Patient education and training in self-management represents a significant opportunity. Empowering patients who have diagnosed conditions, which are incurable, so that they can take better care of themselves, particularly by initiating treatment at the outset, represents an opportunity to make a step change. But healthcare providers lack the practical tools and the communications infrastructure to turn this philosophy into clear actions that patients/carers can understand and use.
Self-management means moving from reactive admissions to partnership with patients/carers in which they become expert in their disease. For NHS Trusts already innovating in this arena, digital solutions can provide support of locally driven initiatives. Digital tools can be used, promoted and implemented by any healthcare provider and range from “wellbeing assists” through to an IVD tests. When they are used together, they form a comprehensive solution for the self-management of long-term health and co-morbidities, providing information to all stakeholders. This is not telemedicine – there is no continuous remote monitoring – so the patient/carer/family undertake this unpaid role directly and must do so to benefit from the information provided (empowerment). This prevents the transfer of savings from paying clinicians for face-to-face time to then be spent paying for a call centre staffed by clinicians.
Our own platform has been designed to support laypeople, carers/family members and their healthcare team bring about lasting positive healthy behaviour change, adherence to care plans and medication regimes, self-management of long-term health conditions through self-monitoring of health parameters and a significant increase in engagement of patient centred healthcare.
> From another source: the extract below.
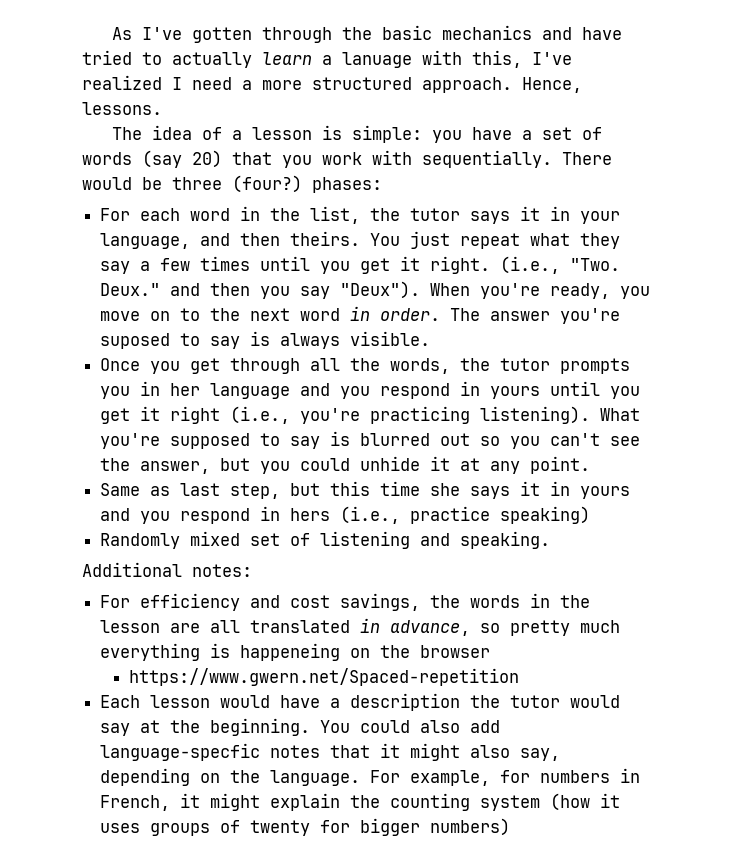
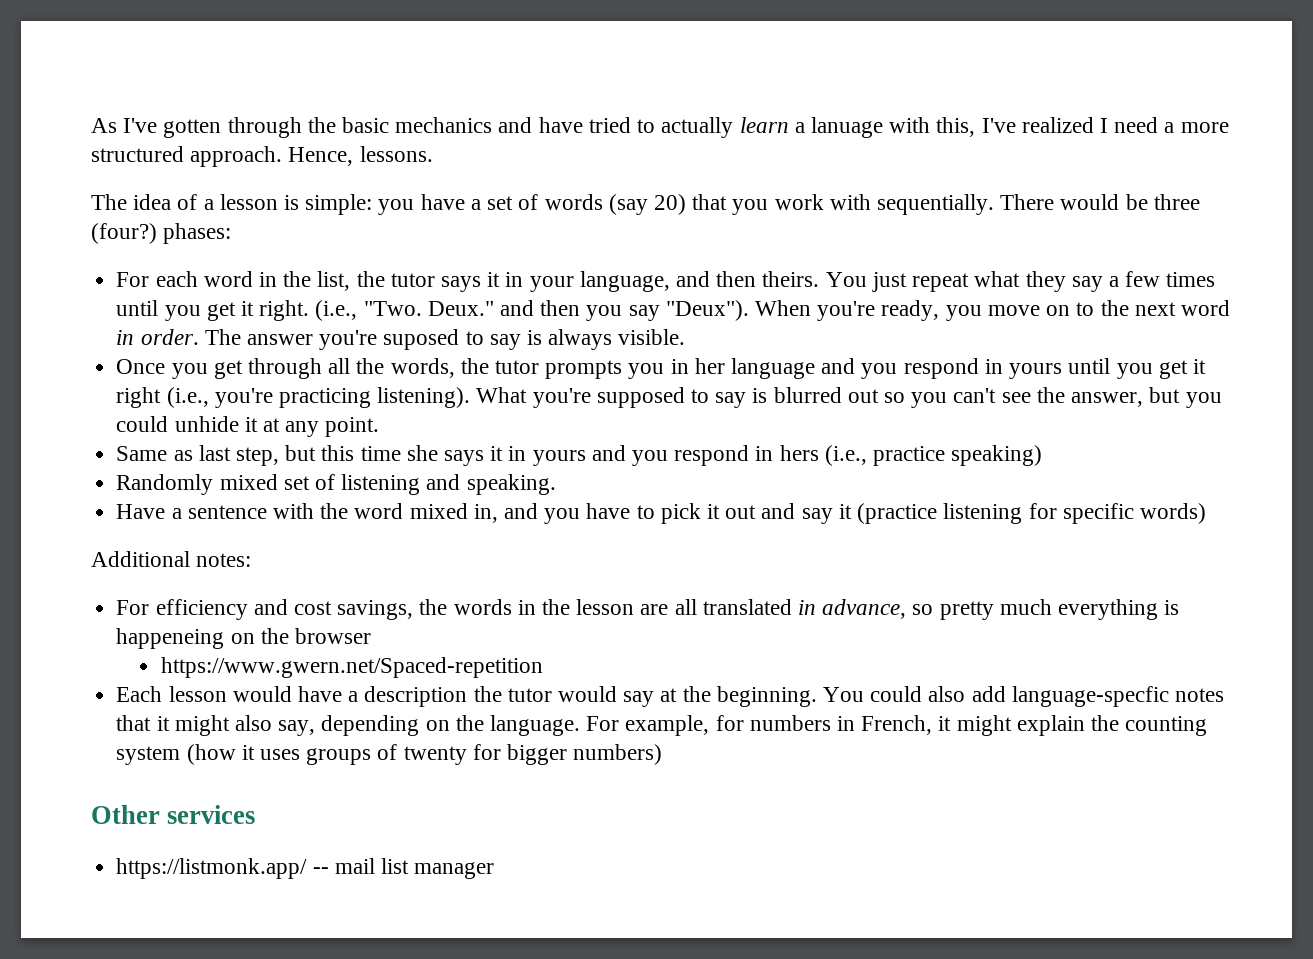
+ Have a sentence with the word mixed in, and you have to pick it out and say it (practice listening for specific words)
+ Other services
+ https://listmonk.app/ -- mail list manager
Our solutions are designed so that the patient becomes responsible for their self-generated data and makes it accessible (if and when they decide to), to their clinical team. This also transfers responsibility for the cost of managing and securing these data to the patient and away from the NHS because these data are owned by the patient.
By self-monitoring with several simple gadgets our platform can stop small problems turning into a situation that requires emergency care in hospital.
The system is ideally suited for those with long-term conditions such as: Asthma, Chronic Obstructive Pulmonary Disease (COPD or emphysema) and Cystic Fibrosis (CF). Stimuli that increase long-term engagement in using our Cloud-connecting health tracking devices (Activity tracker, Smart Scales, Peak Flow meter, Pulse Oximeter, Blood Pressure monitor and Food Diary) and uploading to the Cloud so that patterns can be seen, will in turn, increase the efficacy of treatment processes – we become more focused on the management of our health.
We include a social media element (self-help groups), social networking, rewards and gamification to encourage self-monitoring as the cornerstone of a self-management strategy.
Our platform has a rounded approach to self-management utilising the technology available to us today, but apply it with an eye to the future, enabling those to whom healthcare matters most the individual, to take control of their lives.